*WHAT IS EXPECTED:* A verbatim copy of all the data is required, minus any images.

*INPUT:*
=== Begin Enclosure ===

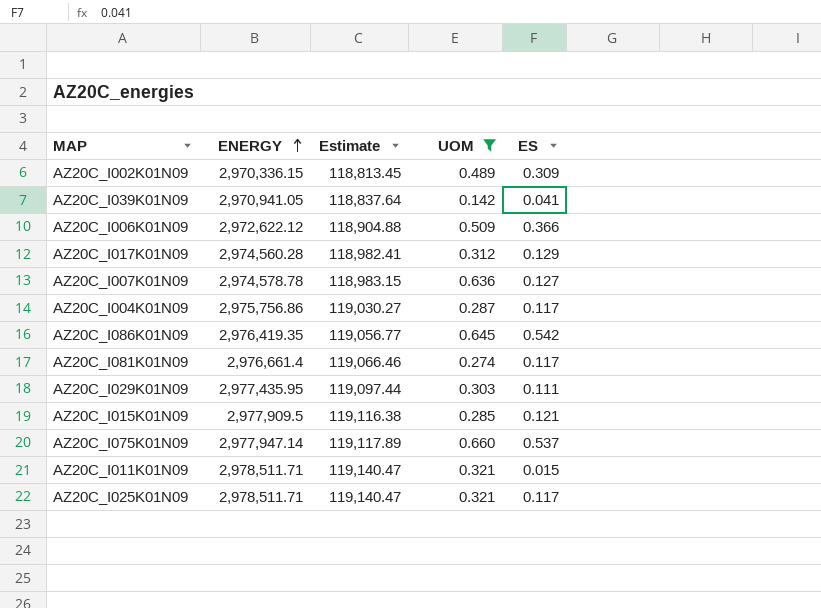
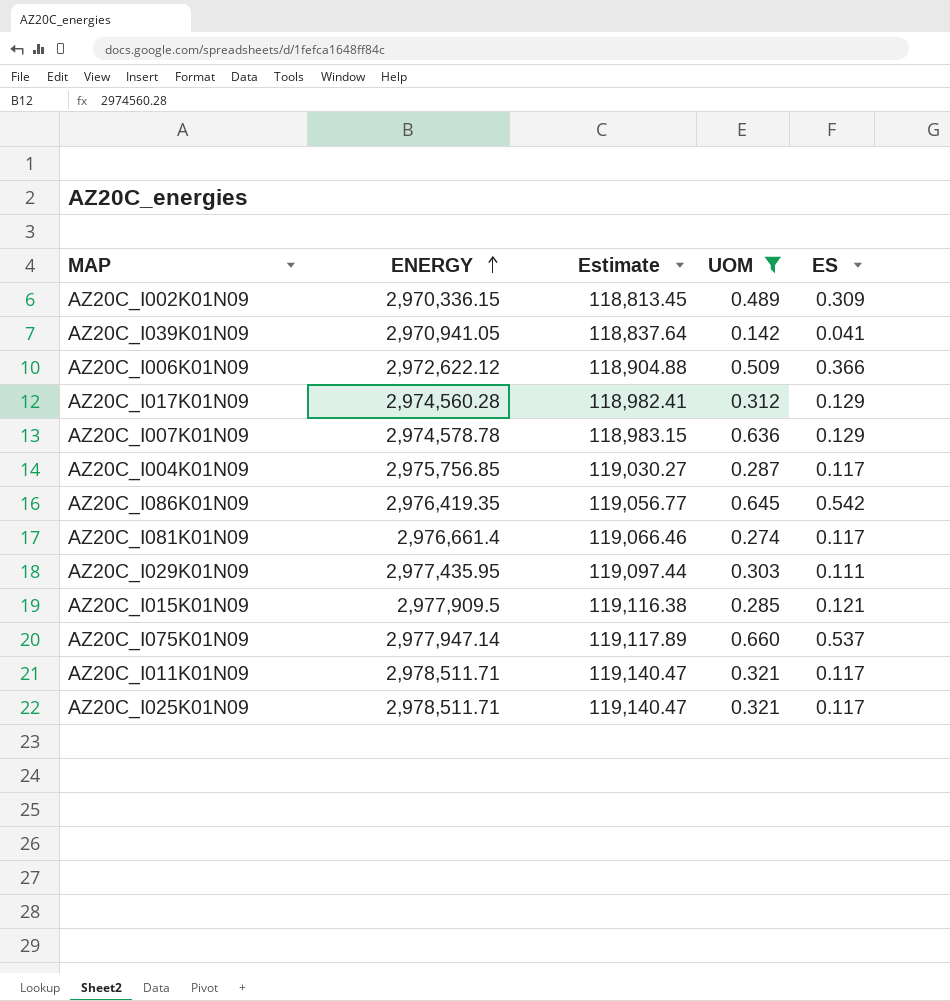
AZ20C_I007K01N09 | ES: 0.127 -> 0.129
AZ20C_I004K01N09 | ENERGY: 2,975,756.86 -> 2,975,756.85
AZ20C_I011K01N09 | ES: 0.015 -> 0.117

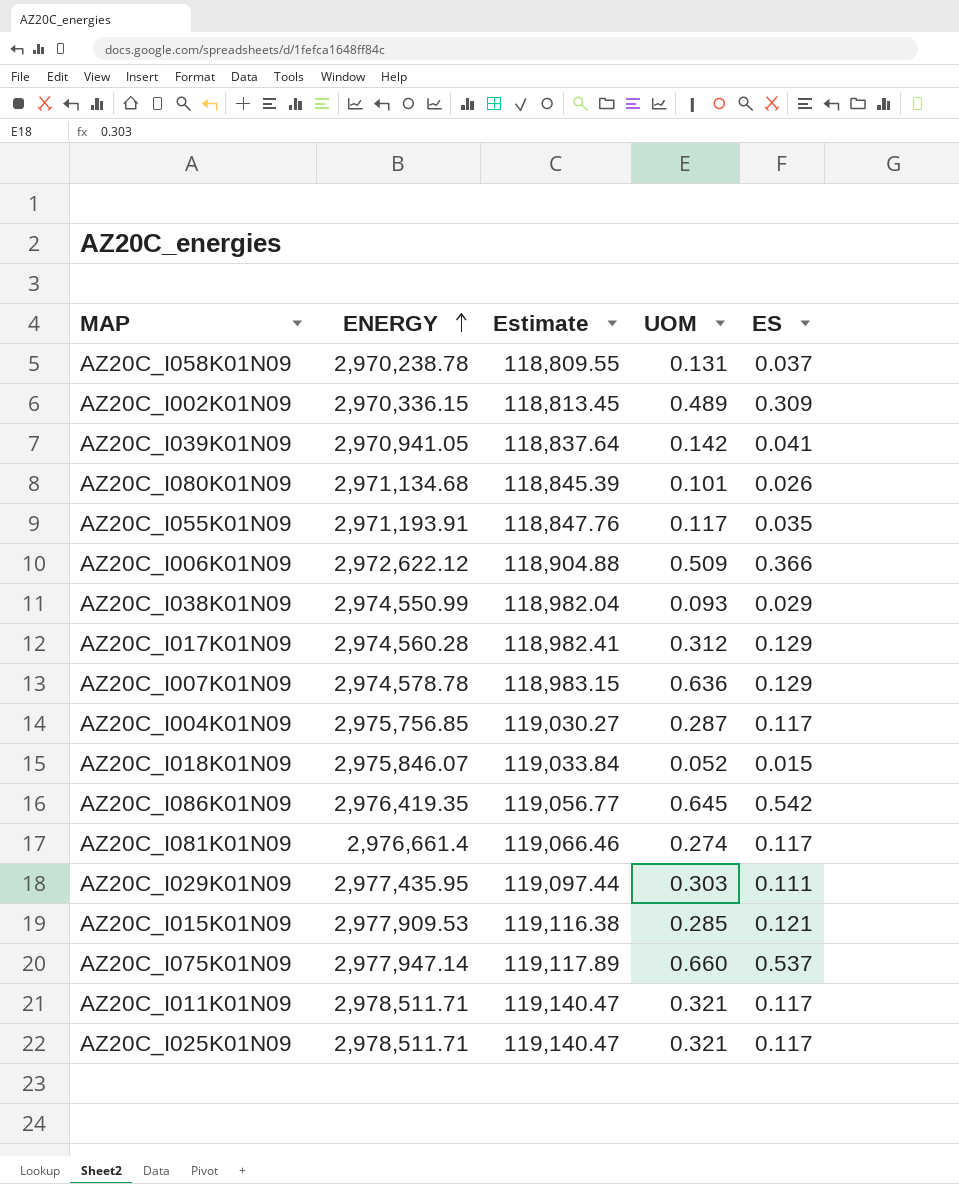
filter: UOM >= 0.142 -> none
AZ20C_I015K01N09 | ENERGY: 2,977,909.5 -> 2,977,909.53

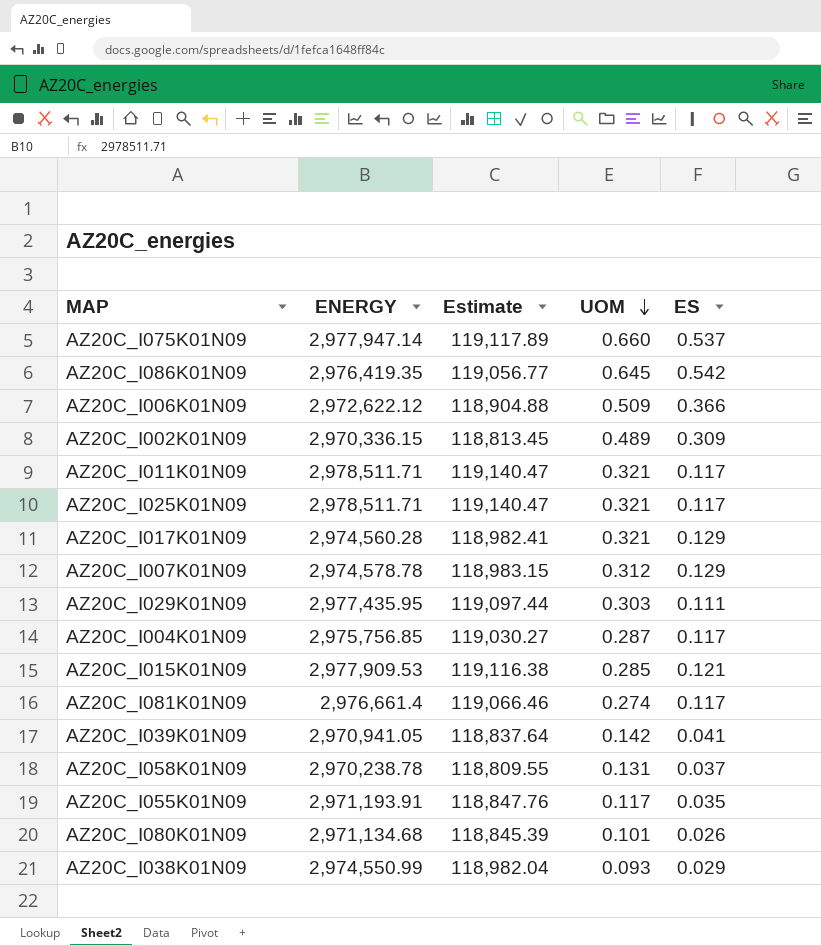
row order: ENERGY ascending -> UOM descending
row AZ20C_I018K01N09: 2,975,846.07 | 119,033.84 | 0.052 | 0.015 -> none
AZ20C_I017K01N09 | UOM: 0.312 -> 0.321
AZ20C_I007K01N09 | UOM: 0.636 -> 0.312

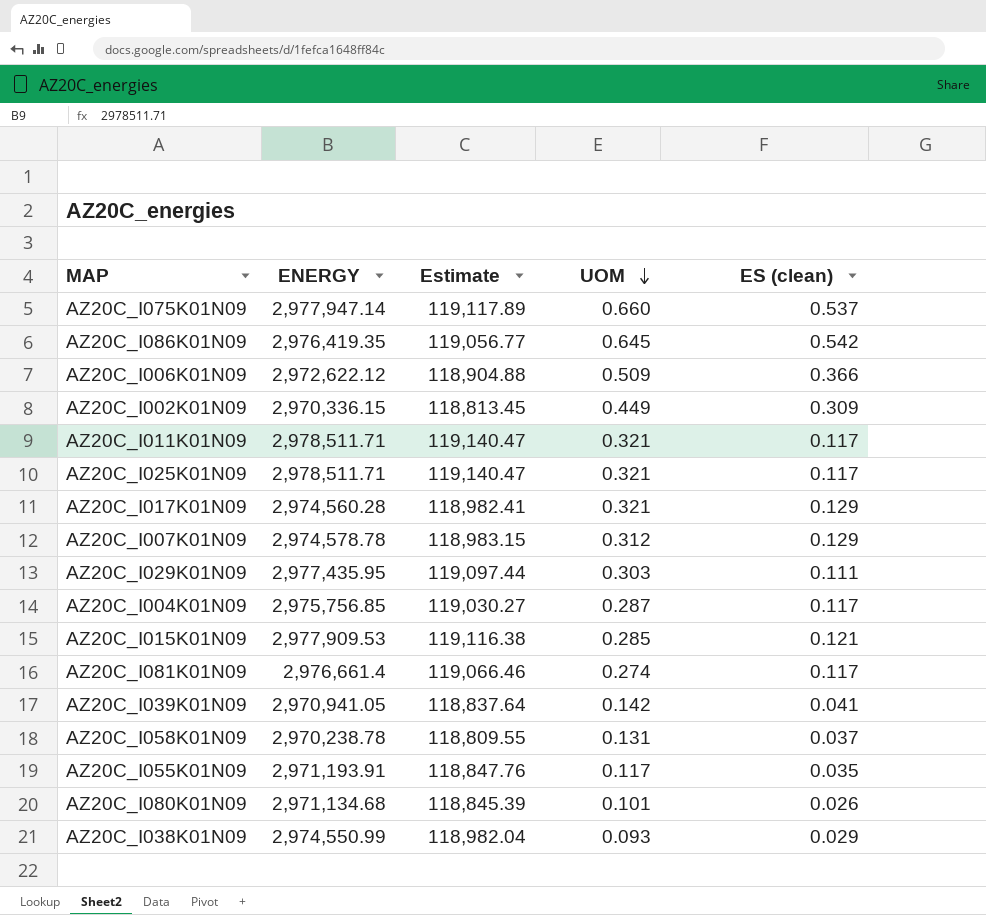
column name: ES -> ES (clean)
AZ20C_I002K01N09 | UOM: 0.489 -> 0.449

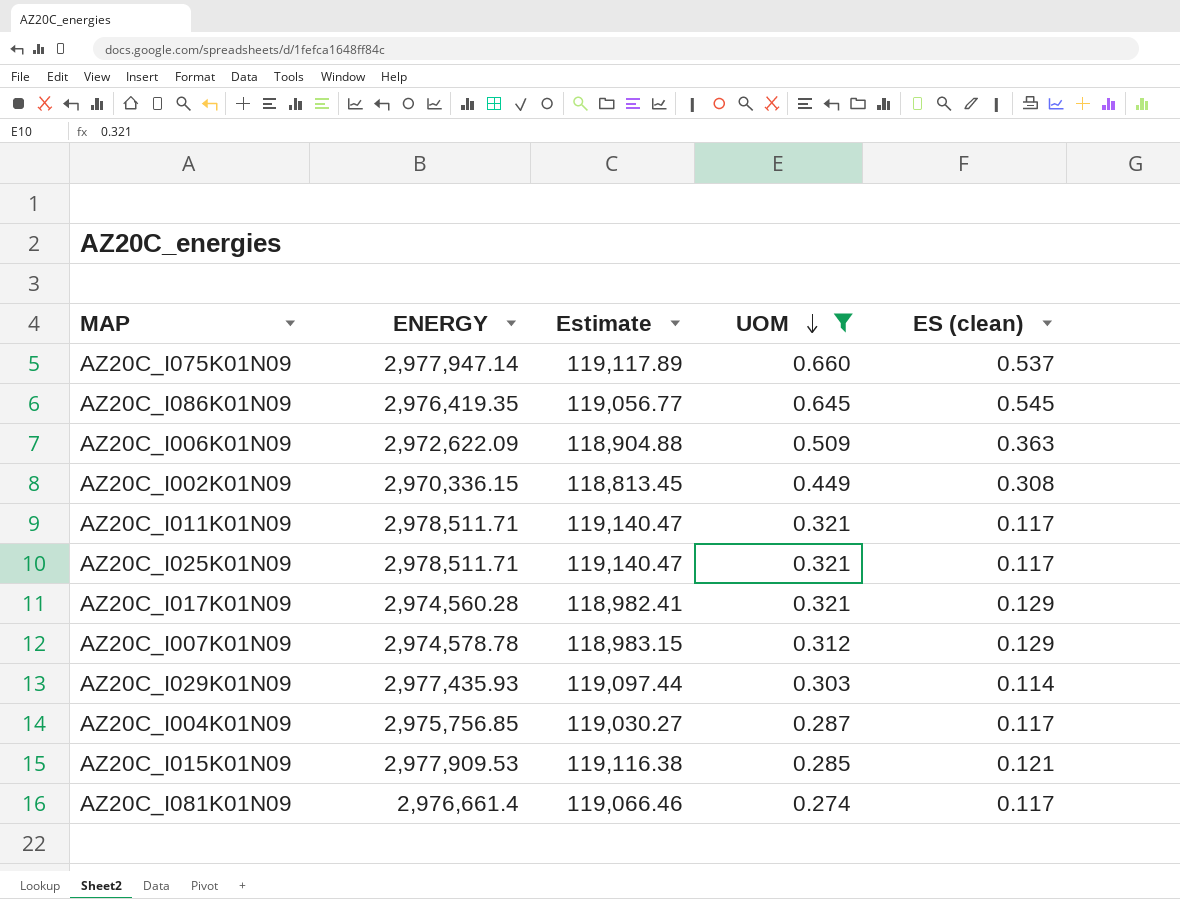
filter: none -> UOM >= 0.274
AZ20C_I086K01N09 | ES (clean): 0.542 -> 0.545
AZ20C_I006K01N09 | ENERGY: 2,972,622.12 -> 2,972,622.09
AZ20C_I006K01N09 | ES (clean): 0.366 -> 0.363
AZ20C_I002K01N09 | ES (clean): 0.309 -> 0.308
AZ20C_I029K01N09 | ENERGY: 2,977,435.95 -> 2,977,435.93
AZ20C_I029K01N09 | ES (clean): 0.111 -> 0.114

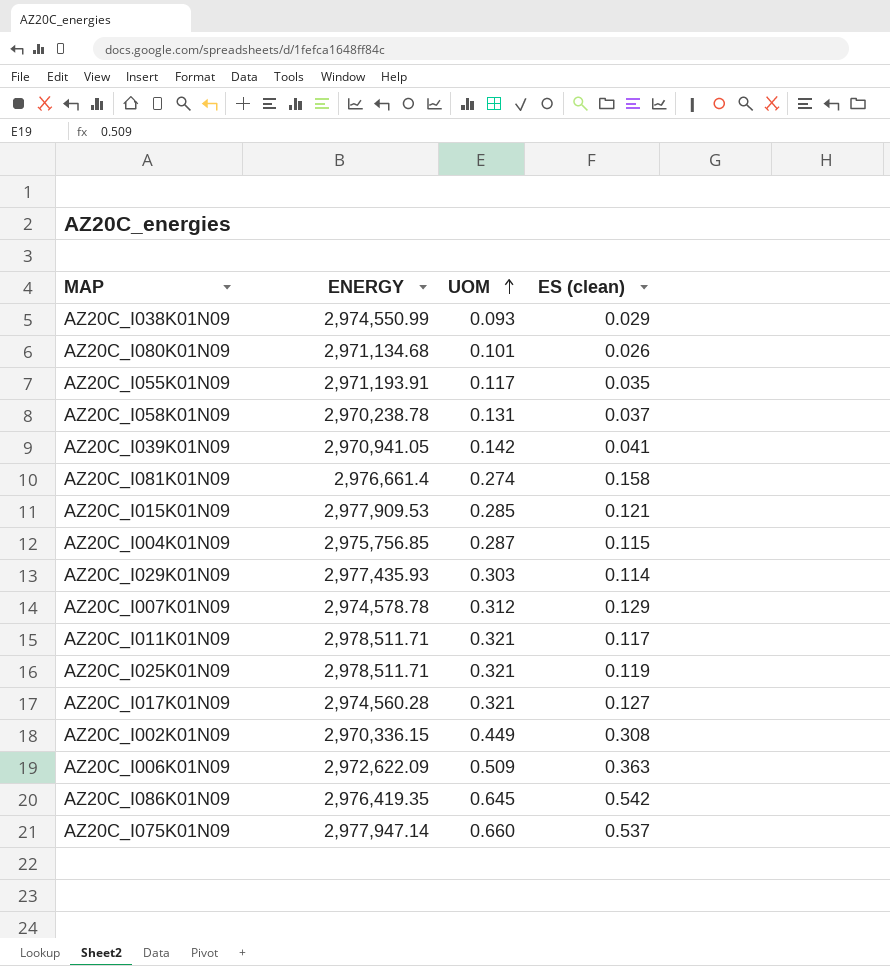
filter: UOM >= 0.274 -> none
row order: UOM descending -> UOM ascending
column Estimate | formula: [ENERGY] * 0.04 -> none
AZ20C_I081K01N09 | ES (clean): 0.117 -> 0.158
AZ20C_I004K01N09 | ES (clean): 0.117 -> 0.115
AZ20C_I025K01N09 | ES (clean): 0.117 -> 0.119
AZ20C_I017K01N09 | ES (clean): 0.129 -> 0.127
AZ20C_I086K01N09 | ES (clean): 0.545 -> 0.542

=== End Enclosure ===

*COMPLETED EXERCISE:*
AZ20C_I007K01N09 | ES: 0.127 -> 0.129
AZ20C_I004K01N09 | ENERGY: 2,975,756.86 -> 2,975,756.85
AZ20C_I011K01N09 | ES: 0.015 -> 0.117

filter: UOM >= 0.142 -> none
AZ20C_I015K01N09 | ENERGY: 2,977,909.5 -> 2,977,909.53

row order: ENERGY ascending -> UOM descending
row AZ20C_I018K01N09: 2,975,846.07 | 119,033.84 | 0.052 | 0.015 -> none
AZ20C_I017K01N09 | UOM: 0.312 -> 0.321
AZ20C_I007K01N09 | UOM: 0.636 -> 0.312

column name: ES -> ES (clean)
AZ20C_I002K01N09 | UOM: 0.489 -> 0.449

filter: none -> UOM >= 0.274
AZ20C_I086K01N09 | ES (clean): 0.542 -> 0.545
AZ20C_I006K01N09 | ENERGY: 2,972,622.12 -> 2,972,622.09
AZ20C_I006K01N09 | ES (clean): 0.366 -> 0.363
AZ20C_I002K01N09 | ES (clean): 0.309 -> 0.308
AZ20C_I029K01N09 | ENERGY: 2,977,435.95 -> 2,977,435.93
AZ20C_I029K01N09 | ES (clean): 0.111 -> 0.114

filter: UOM >= 0.274 -> none
row order: UOM descending -> UOM ascending
column Estimate | formula: [ENERGY] * 0.04 -> none
AZ20C_I081K01N09 | ES (clean): 0.117 -> 0.158
AZ20C_I004K01N09 | ES (clean): 0.117 -> 0.115
AZ20C_I025K01N09 | ES (clean): 0.117 -> 0.119
AZ20C_I017K01N09 | ES (clean): 0.129 -> 0.127
AZ20C_I086K01N09 | ES (clean): 0.545 -> 0.542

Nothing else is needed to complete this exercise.